After selling off blocks of shares last fall and in late April, Musk still owns about 16 percent of Tesla, a stake worth about $119 billion at current prices.
Musk has already sold off more than $8 billion worth of his Tesla shares to finance the Twitter purchase.
Tesla shares have been under pressure amid concern that Musk will have to sell more of his holdings in the company to finance his Twitter takeover — but jumped after his Friday tweet
Twitter’s share price has been declining since April 25 in a sign that Wall Street is not confident that the deal will be completed at the announced $44 billion price
Originally Musk had committed to borrowing $12.5 billion with Tesla stock as collateral to buy Twitter. He also would borrow $13 billion from banks and put up $21 billion in Tesla equity.
Last week, Musk strengthened the equity stake in his offer for Twitter with commitments of more than $7 billion from a diverse group of investors including Silicon Valley heavy hitters like Oracle co-founder Larry Ellison.
Money from the new investors cuts the amount borrowed against the value of Tesla stock to $6.25 billion, according to the filing.
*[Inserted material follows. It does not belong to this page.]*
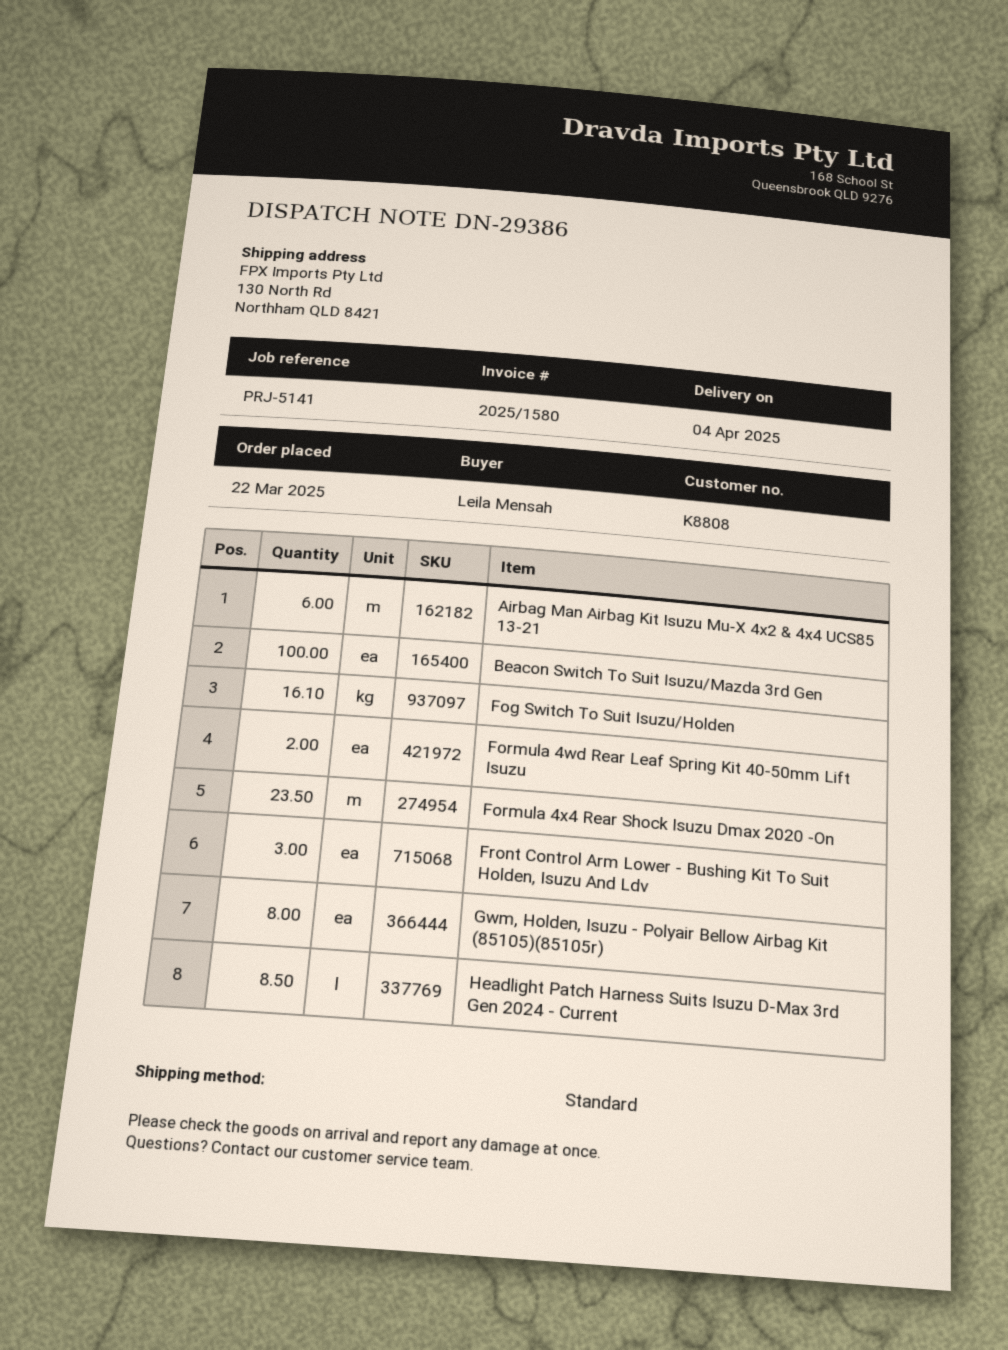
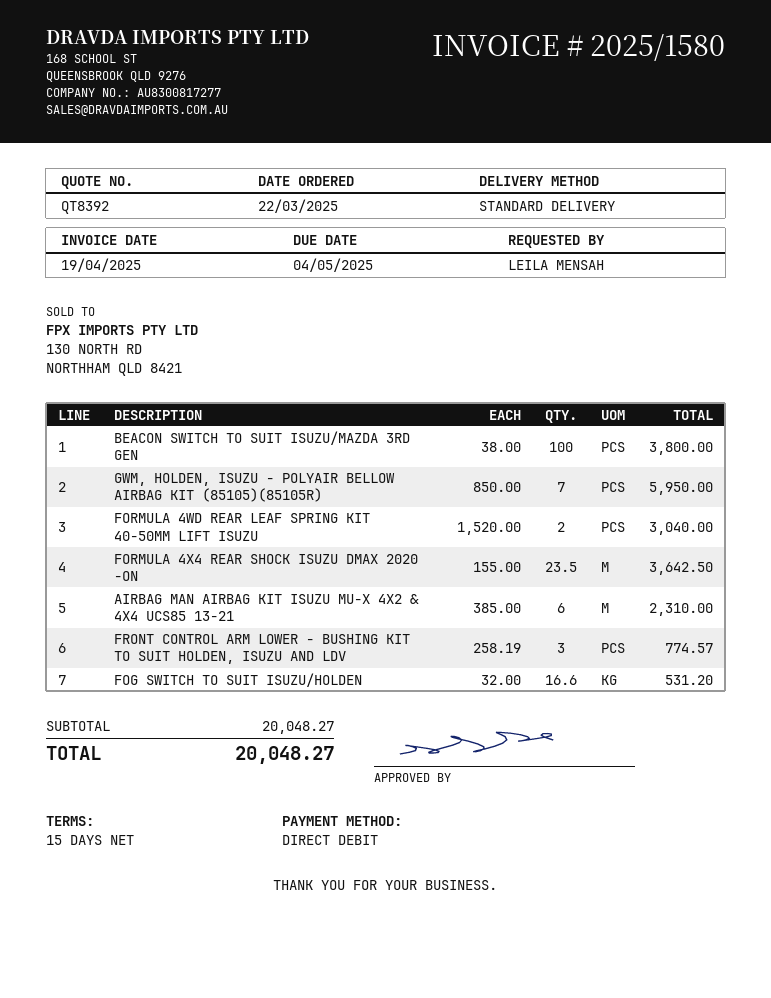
Fog Switch To Suit Isuzu/Holden: 16.1 -> 16.6
Gwm, Holden, Isuzu - Polyair Bellow Airbag Kit (85105)(85105r): 8 -> 7
Headlight Patch Harness Suits Isuzu D-Max 3rd Gen 2024 - Current: 8.5 -> none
The Tesla equity share could go from $21 billion to $27.25 billion.
Following Musk’s shocking tweets on Friday, many speculated that he is trying to secure a lower price for Twitter, as broader markets plunged in recent weeks, making the $44 billion offer price look ever more rich.
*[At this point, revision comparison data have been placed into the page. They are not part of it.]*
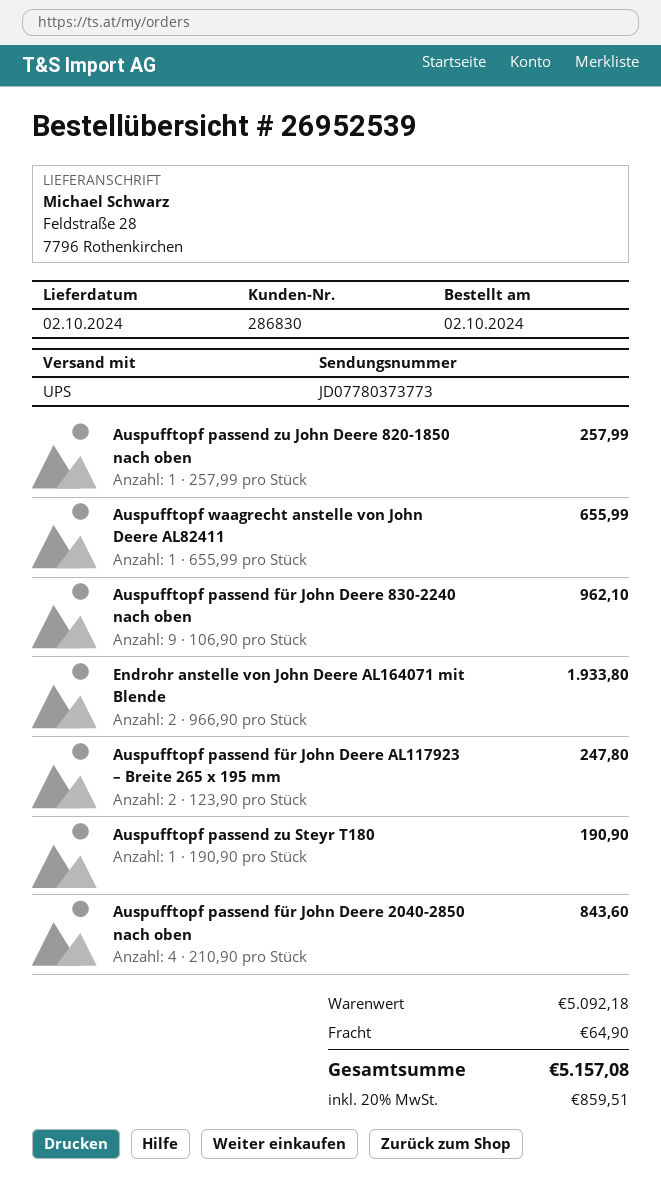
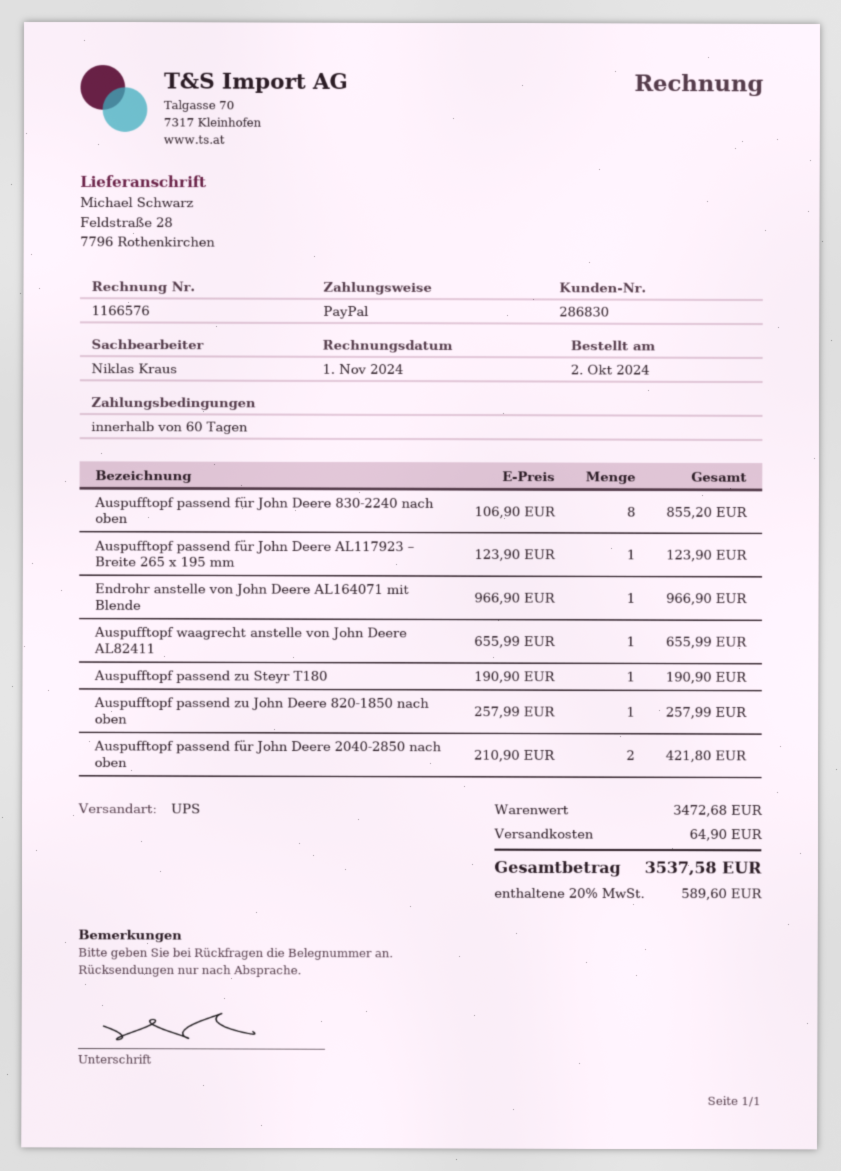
Auspufftopf passend für John Deere 830-2240 nach oben: 9 x 106.90 = 962.10 -> 8 x 106.90 = 855.20
Endrohr anstelle von John Deere AL164071 mit Blende: 2 x 966.90 = 1933.80 -> 1 x 966.90 = 966.90
Auspufftopf passend für John Deere AL117923 – Breite 265 x 195 mm: 2 x 123.90 = 247.80 -> 1 x 123.90 = 123.90
Auspufftopf passend für John Deere 2040-2850 nach oben: 4 x 210.90 = 843.60 -> 2 x 210.90 = 421.80
subtotal: 5092.18 -> 3472.68
tax: 20% = 859.51 -> 20% = 589.60
total: 5157.08 -> 3537.58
In a tweet, the Tesla billionaire linked to a Reuters story from May 2 about a quarterly report from Twitter that estimated false or spam accounts made up fewer than 5 percent of the company’s ‘monetizable daily active users’ in the first quarter.
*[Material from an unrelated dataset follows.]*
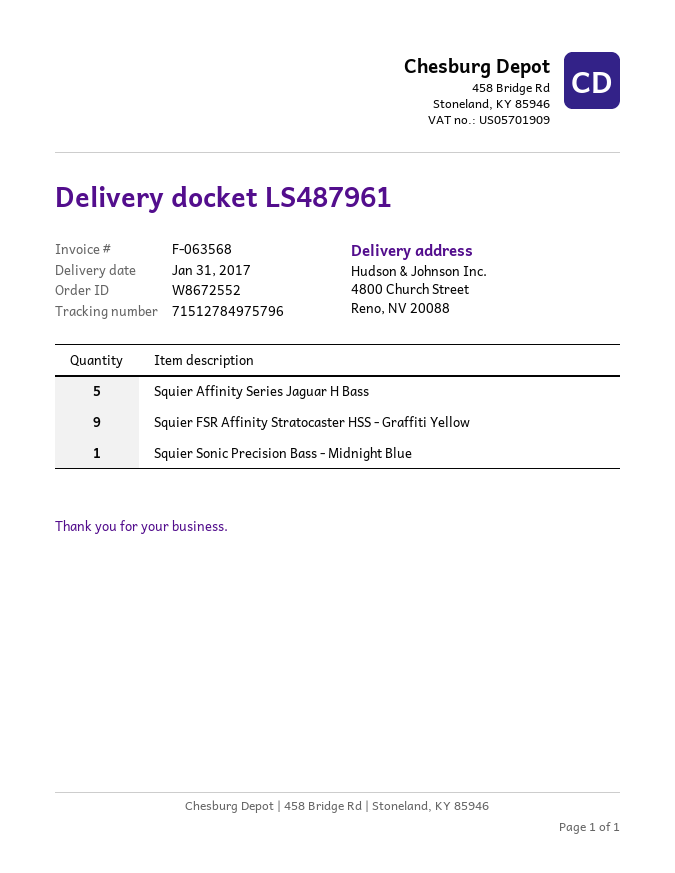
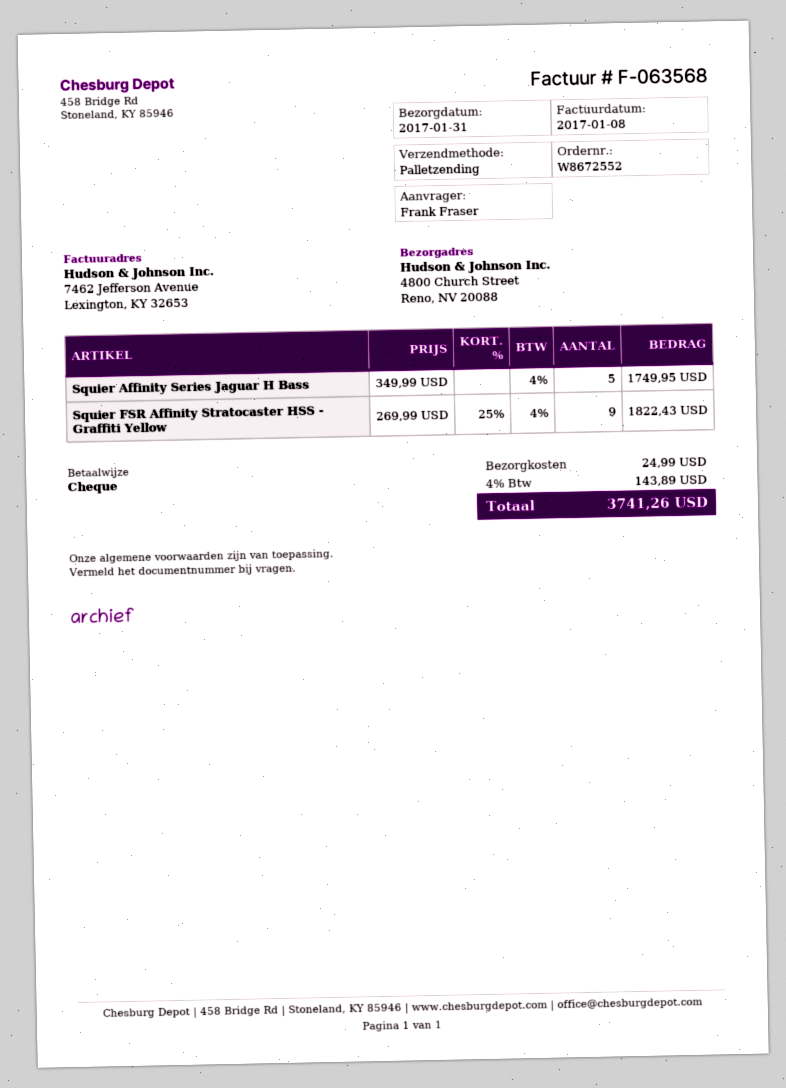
Squier Sonic Precision Bass - Midnight Blue: 1 -> none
‘Twitter deal temporarily on hold pending details supporting calculation that spam/fake accounts do indeed represent less than 5% of users,’ Musk said, indicating he’s skeptical that the number of inauthentic accounts is that low.
It wasn’t clear whether the issue could scuttle the deal. Musk later tweeted that he’s ‘still committed to acquisition.’
Musk is now pausing his mammoth takeover demanding further information about the figures
Hours later, Musk insisted that he was still committed to carrying out the deal
‘He wants it at a lower price, that’s what this is all about. I’m sorry, I’m sure he’s concerned about bots, but this is about a lower price,’ tech journalist Kara Swisher said on CNBC.
Wedbush analyst Dan Ives called Musk’s tweet ‘bizarre’ and said that it ‘now sends this whole deal into a circus show with many questions and no concrete answers.’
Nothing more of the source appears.